Over the past decade, no single writer has more diligently explored the myriad consequences of what we humans eat than Michael Pollan—which makes it fairly extraordinary that he continues to find new ways to make us see food in new ways.
Cooked: A Natural History of Transformation finds Pollan doing many of the same fascinating things that characterized his earlier books, including The Omnivore’s Dilemma and The Botany of Desire. He digs into hard science. He throws himself into his own stories with both journalistic diligence and stylistic flair. And he tells us remarkable things about our relationship with food that, somewhere in our primitive consciousness, we probably always knew but find it more psychologically convenient to ignore.
The focal point of Cooked is that mundane-sounding task we generally simplify into the single term “cooking,” yet it’s far from a mere cookbook. Over the course of four sections, Pollan dedicates himself to learning the basics of four rudimentary techniques that, over the course of human history, transformed the things we put into our mouths, and quite possibly changed humanity itself. He heads to North Carolina to study whole-hog barbecue with masters of the craft; he practices the fundamentals of braising; he learns the care and feeding of a sourdough starter for the creation of bread; and he digs into the microorganisms behind fermentation as they facilitate the creation of sauerkraut, cheese and beer.
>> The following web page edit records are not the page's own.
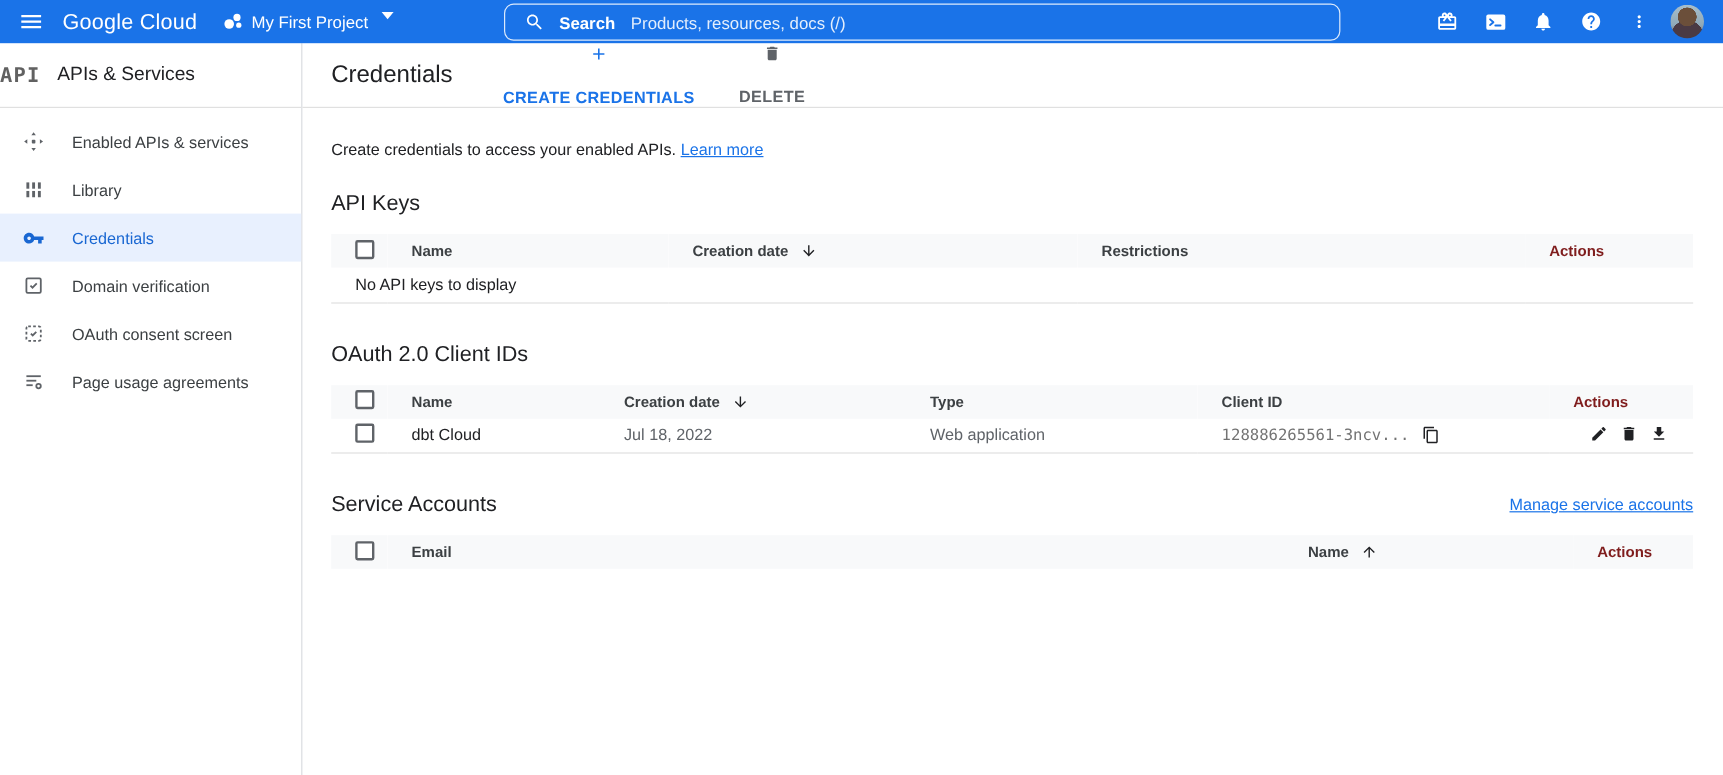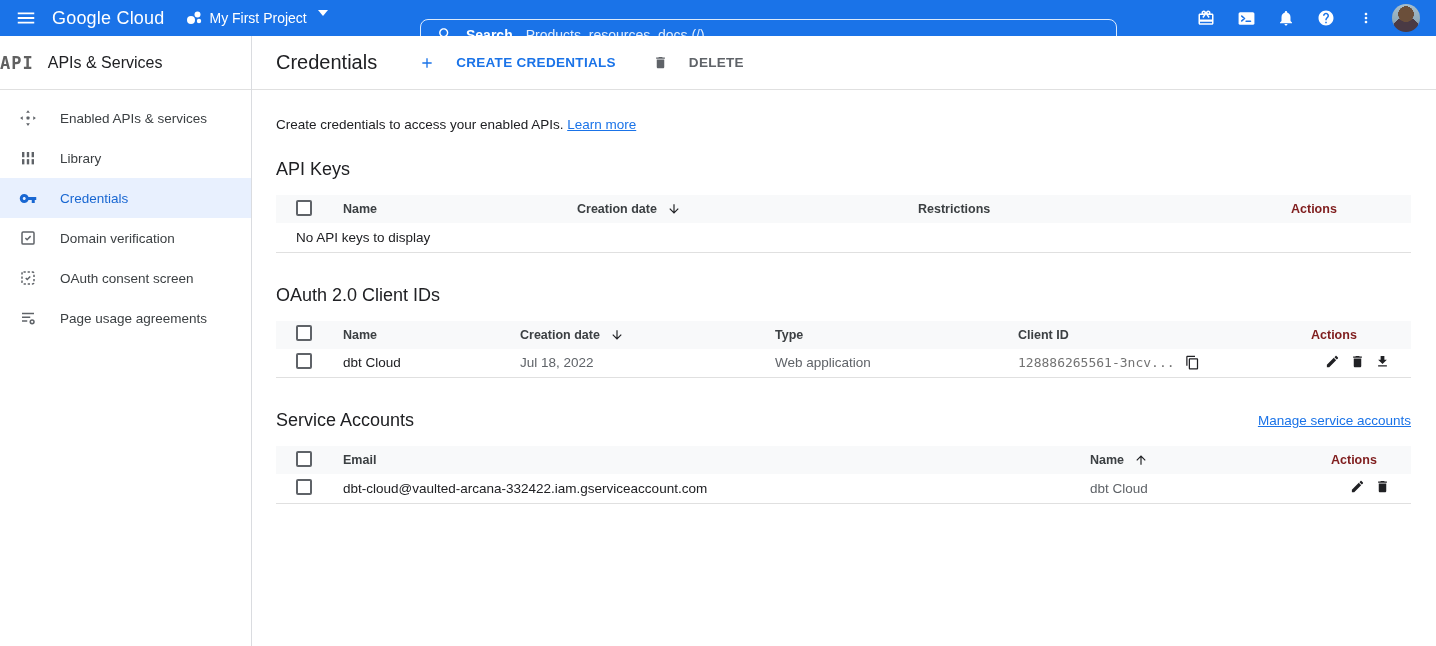"Search" .searchbar { top: 19px -> 3px }
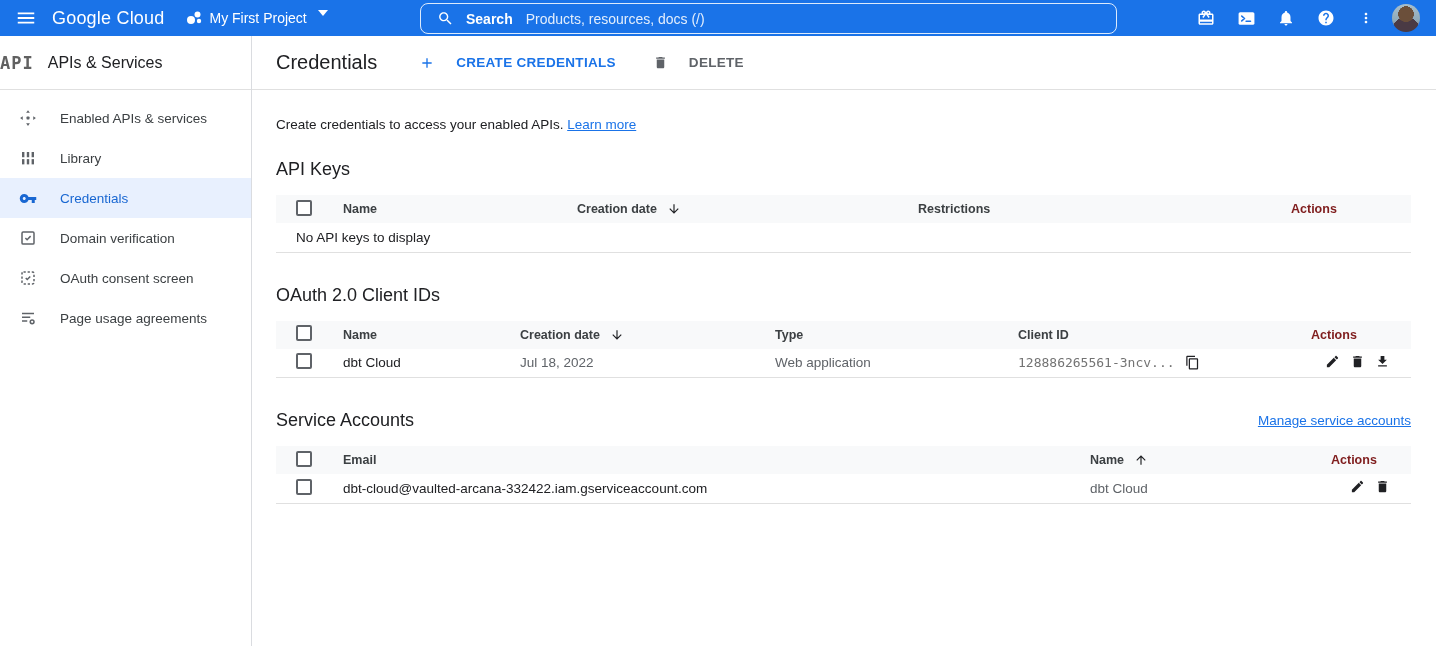"CREATE CREDENTIALS" .tbtn { flex-direction: none -> column }
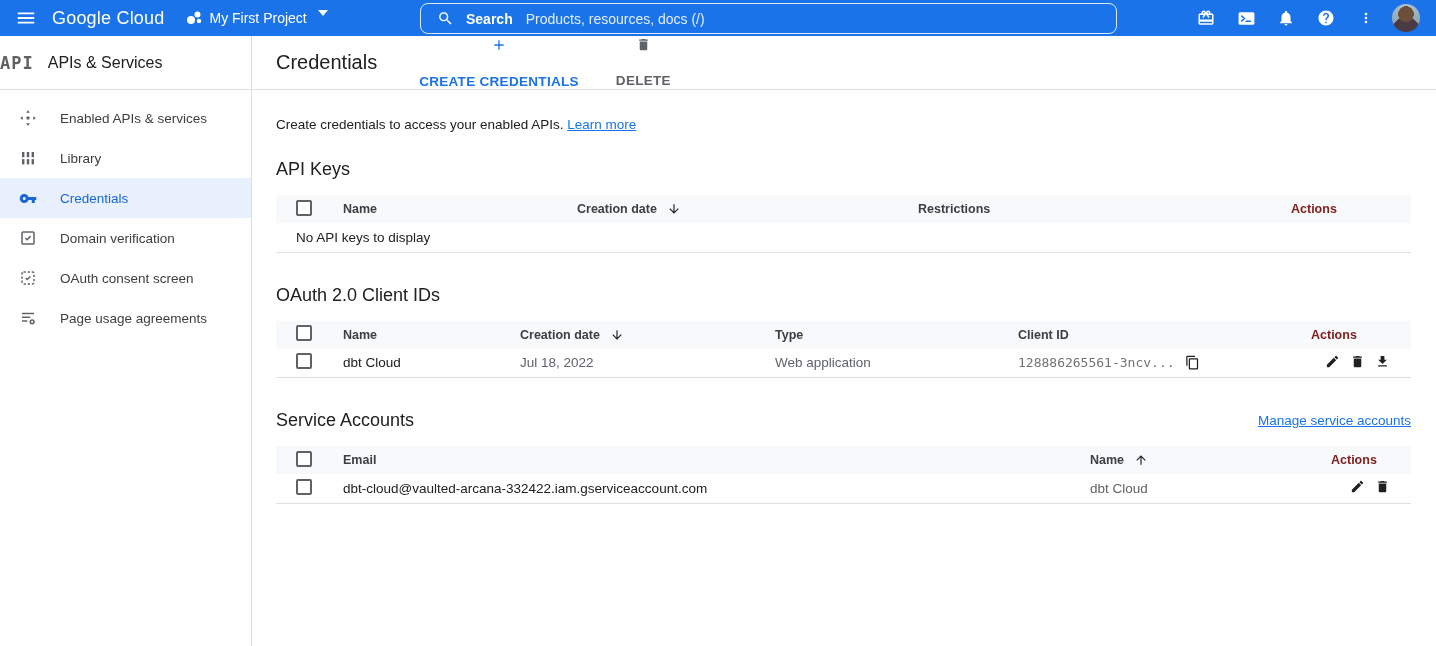"dbt-cloud@vaulted-arcana-332422.iam.gser" tr { html: <tr> <td><span></span></td> <td>dbt-cloud@vaulted-arcana-332422.iam.gserviceaccount.com</td> <td>dbt Cloud</td> <td> <span> <span> <svg> <path></path> </svg> </span> <span> <svg> <path></path> </svg> </span> </span> </td> </tr> -> none }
Pollan labels these sections with corresponding “ancient elements”—fire, water, air and earth—and it’s more than just a convenient rhetorical device. Cooked continues the author’s ongoing exploration of the way modern life has separated us from the realities of the food chain, turning his gaze backward at processes that allowed primitive humans to fundamentally change the way they lived. To those people, there was a kind of supernatural magic in the way fire made meat so delicious, or the way grapes left to ferment became an intoxicating beverage. For 21st-century people, they’re just another kind of fuel.
The sociology of food is the subtext that makes Cooked so engrossing, even beyond Pollan’s sharply observed accounts of time spent with the passionate aficionados—pit masters, a nun making artisanal cheese in a convent—of these various culinary crafts. He explains the “cooking hypothesis” for human evolution, which suggests that learning the abilities that allowed part of the work of breaking down food to begin in a pot or over a fire allowed primitive pre-humans the additional energy for their big brains to develop. He looks into the notion that the ritual nature of roasting meat, in addition to the development of agriculture and settled dwellings, turned us into communal creatures who sat down to eat and tell stories together, rather than foraging alone.
Cooked launches from the paradigm shift of modern life that has us perceive cooking not as basic human behavior, but as an inconvenient, time-consuming task to be avoided, resulting not just in the increased consumption of processed pre-prepared foods but a change in the way we think about preparing and eating a meal as a shared experience. Pollan links some of this shift to evolving gender roles, and a post-World War II advertising culture that was about “liberating” women from the drudgery of kitchen work. Yet, he refuses to suggest that women alone need to carry the guilt for resorting to quick-fix meals for their families rather than preparing a dinner from scratch.
Indeed, his emphasis is not on guilt at all, but on reconnecting us with the things that once made food more than just something we grab to keep us going until the next time we’re hungry. Do we even realize that the omnipresence of onion in recipes across cultures may be connected to its chemical qualities of killing off harmful bacteria? Has our cultural obsession with eliminating all bacteria contributed to the elimination of even those microbes we need in our lives, perhaps contributing to the increase in digestive disorders? Have we lost respect for the perfection of a whole grain of wheat’s nutritional potential in our obsession with a sweeter, fluffier white loaf of bread?
Just to make sure there’s a bit of practical advice, Pollan does include some basic recipes that he picked up along his journey. But Cooked is ultimately far less about getting readers to duplicate these techniques than it is about taking time to think about them at all. Pollan is such an entertaining writer that it’s sometimes easy to forget that what he’s writing is, at its core, philosophy; he’s out to encourage shifting your eating behavior in a way that fundamentally shifts your way of perceiving it. For all the amazing chemical and biological changes he chronicles in Cooked, the change he’s most interested in is the one that might happen just as a result of reading.